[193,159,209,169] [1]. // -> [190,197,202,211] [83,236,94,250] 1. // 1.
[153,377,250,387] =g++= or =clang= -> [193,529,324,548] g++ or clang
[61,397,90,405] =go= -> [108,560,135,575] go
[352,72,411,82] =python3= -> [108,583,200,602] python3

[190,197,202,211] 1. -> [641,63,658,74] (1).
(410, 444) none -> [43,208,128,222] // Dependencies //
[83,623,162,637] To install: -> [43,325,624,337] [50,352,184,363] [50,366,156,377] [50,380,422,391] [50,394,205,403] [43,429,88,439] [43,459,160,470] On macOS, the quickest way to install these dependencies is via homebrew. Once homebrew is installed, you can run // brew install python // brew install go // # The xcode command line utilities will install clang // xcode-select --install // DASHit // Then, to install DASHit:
+ + + +
Aim of the exercise: Copy the line containing "[352,72,411,82] =python3= ->" and every line after it, through the last line of the records. Include nothing else.

Answer to this task:
[352,72,411,82] =python3= -> [108,583,200,602] python3

[190,197,202,211] 1. -> [641,63,658,74] (1).
(410, 444) none -> [43,208,128,222] // Dependencies //
[83,623,162,637] To install: -> [43,325,624,337] [50,352,184,363] [50,366,156,377] [50,380,422,391] [50,394,205,403] [43,429,88,439] [43,459,160,470] On macOS, the quickest way to install these dependencies is via homebrew. Once homebrew is installed, you can run // brew install python // brew install go // # The xcode command line utilities will install clang // xcode-select --install // DASHit // Then, to install DASHit:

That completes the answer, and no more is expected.